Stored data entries
* * * * * * *

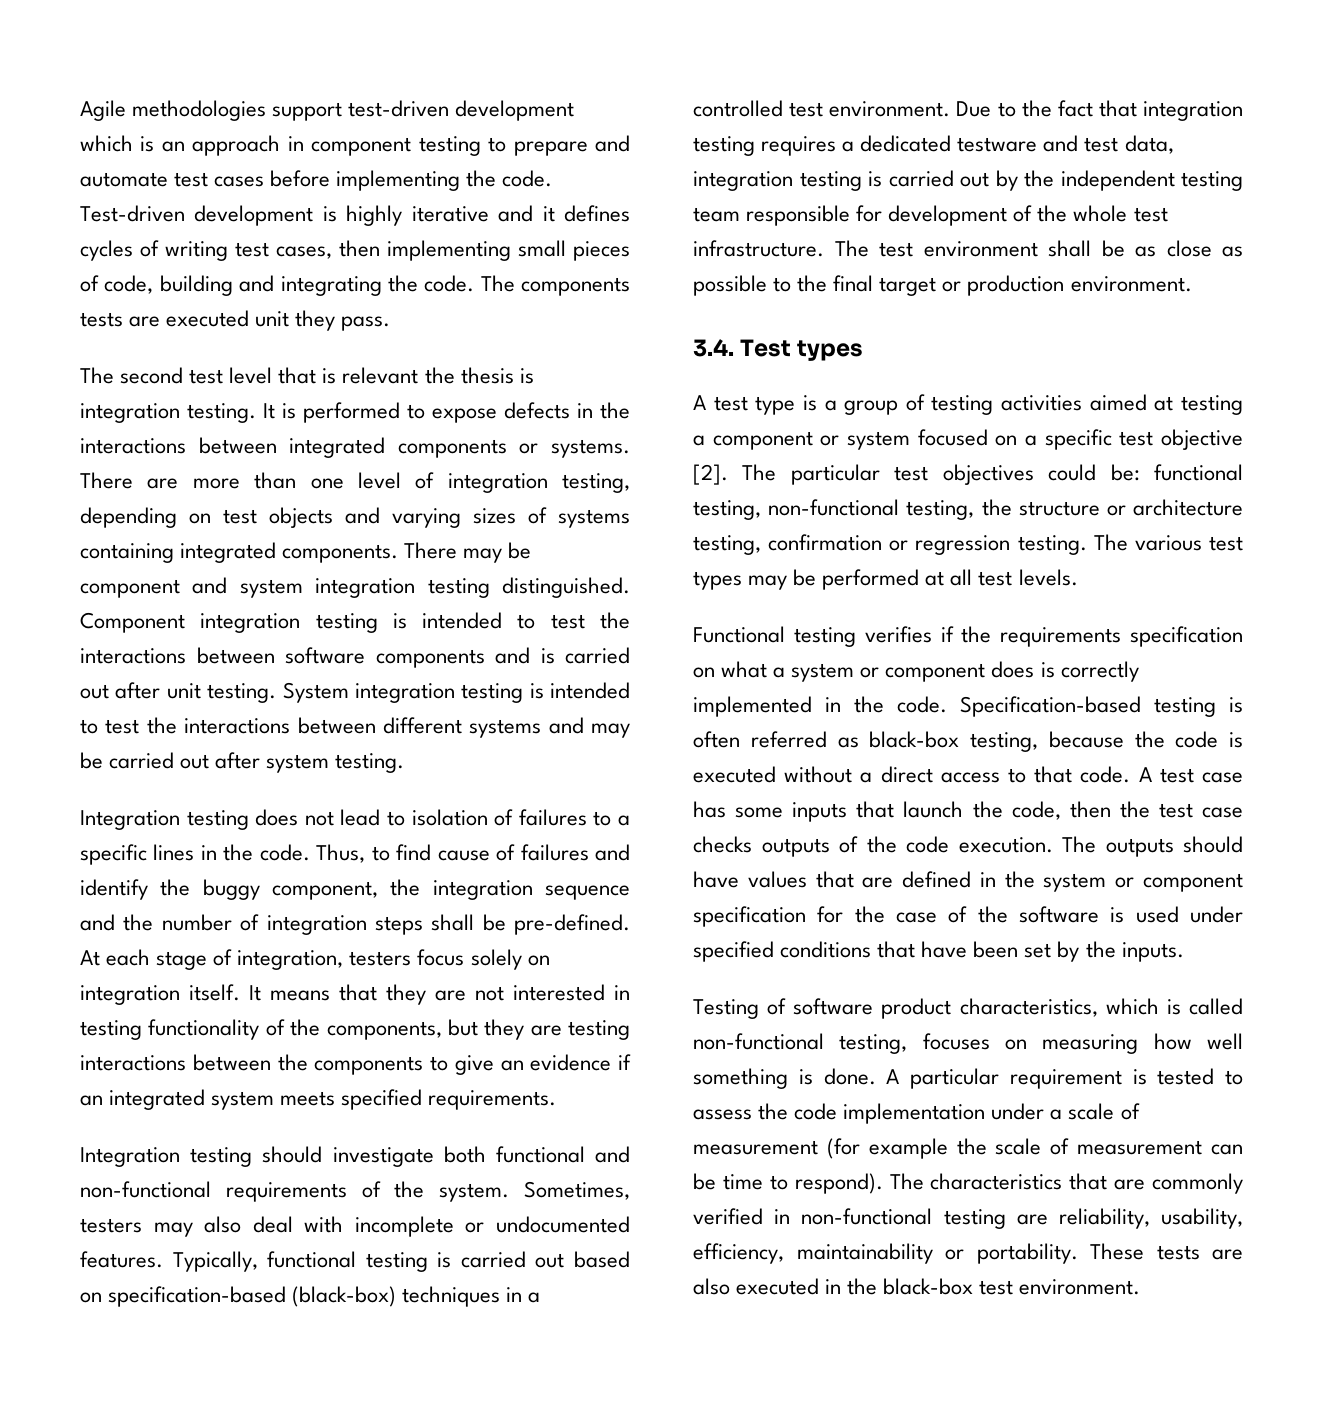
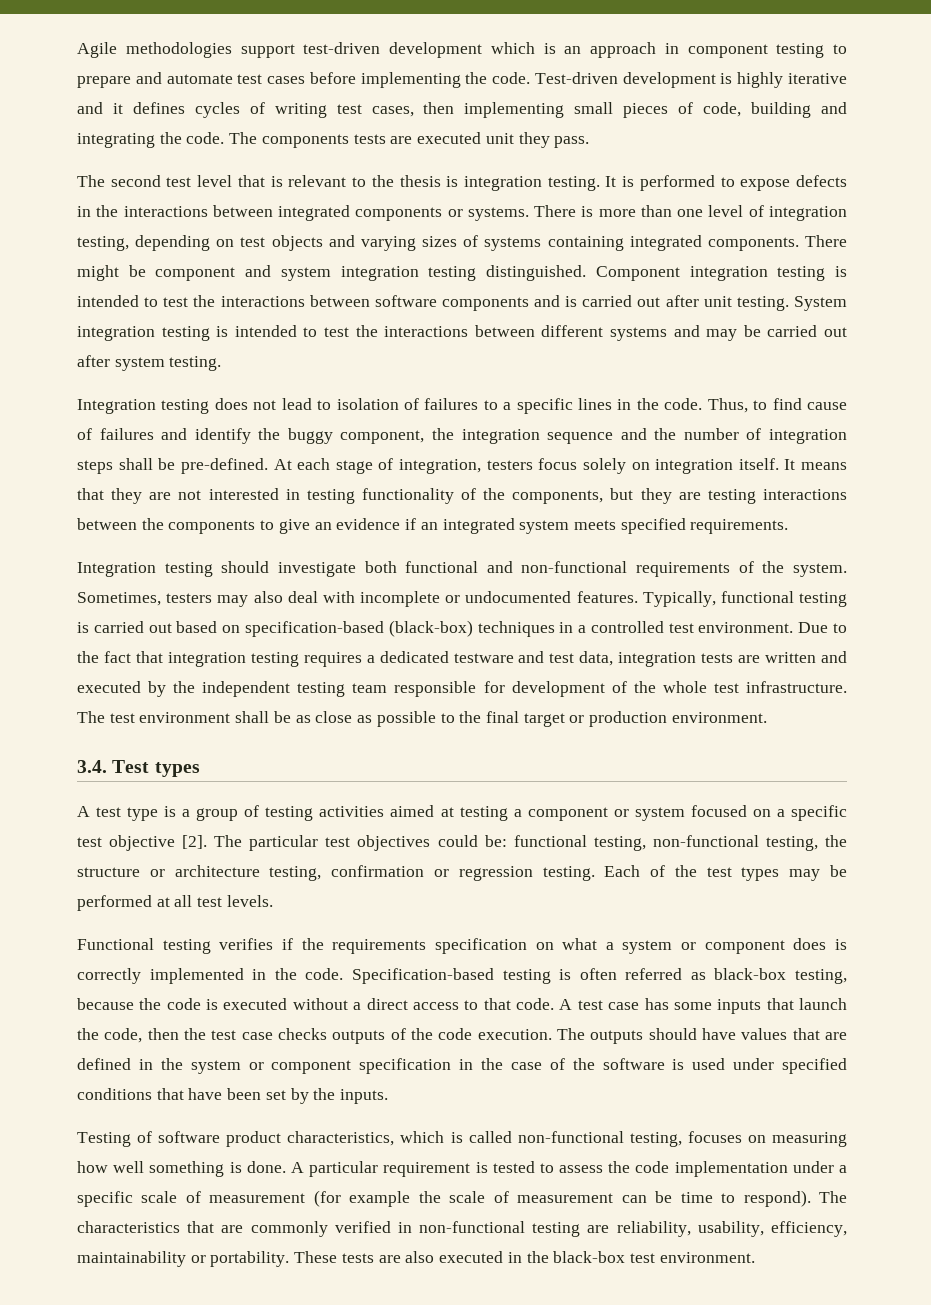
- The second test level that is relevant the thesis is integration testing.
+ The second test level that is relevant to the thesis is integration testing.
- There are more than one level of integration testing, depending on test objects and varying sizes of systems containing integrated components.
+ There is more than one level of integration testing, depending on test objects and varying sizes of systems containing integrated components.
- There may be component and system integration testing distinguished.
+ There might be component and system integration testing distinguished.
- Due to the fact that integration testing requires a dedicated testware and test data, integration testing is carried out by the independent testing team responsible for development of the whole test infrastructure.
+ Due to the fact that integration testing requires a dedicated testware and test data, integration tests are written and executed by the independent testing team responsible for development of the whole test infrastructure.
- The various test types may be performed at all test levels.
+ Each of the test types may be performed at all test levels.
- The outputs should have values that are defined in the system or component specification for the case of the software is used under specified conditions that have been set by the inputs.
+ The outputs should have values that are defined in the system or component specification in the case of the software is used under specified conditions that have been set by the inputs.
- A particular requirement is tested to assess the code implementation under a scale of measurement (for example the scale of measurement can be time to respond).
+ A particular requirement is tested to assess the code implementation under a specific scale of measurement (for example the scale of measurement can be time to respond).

* * * * * * *

> **EXERCISE DIRECTIONS**
In the copy, leave out the pictures and restate the records exactly.

> **ANSWER AREA**
- The second test level that is relevant the thesis is integration testing.
+ The second test level that is relevant to the thesis is integration testing.
- There are more than one level of integration testing, depending on test objects and varying sizes of systems containing integrated components.
+ There is more than one level of integration testing, depending on test objects and varying sizes of systems containing integrated components.
- There may be component and system integration testing distinguished.
+ There might be component and system integration testing distinguished.
- Due to the fact that integration testing requires a dedicated testware and test data, integration testing is carried out by the independent testing team responsible for development of the whole test infrastructure.
+ Due to the fact that integration testing requires a dedicated testware and test data, integration tests are written and executed by the independent testing team responsible for development of the whole test infrastructure.
- The various test types may be performed at all test levels.
+ Each of the test types may be performed at all test levels.
- The outputs should have values that are defined in the system or component specification for the case of the software is used under specified conditions that have been set by the inputs.
+ The outputs should have values that are defined in the system or component specification in the case of the software is used under specified conditions that have been set by the inputs.
- A particular requirement is tested to assess the code implementation under a scale of measurement (for example the scale of measurement can be time to respond).
+ A particular requirement is tested to assess the code implementation under a specific scale of measurement (for example the scale of measurement can be time to respond).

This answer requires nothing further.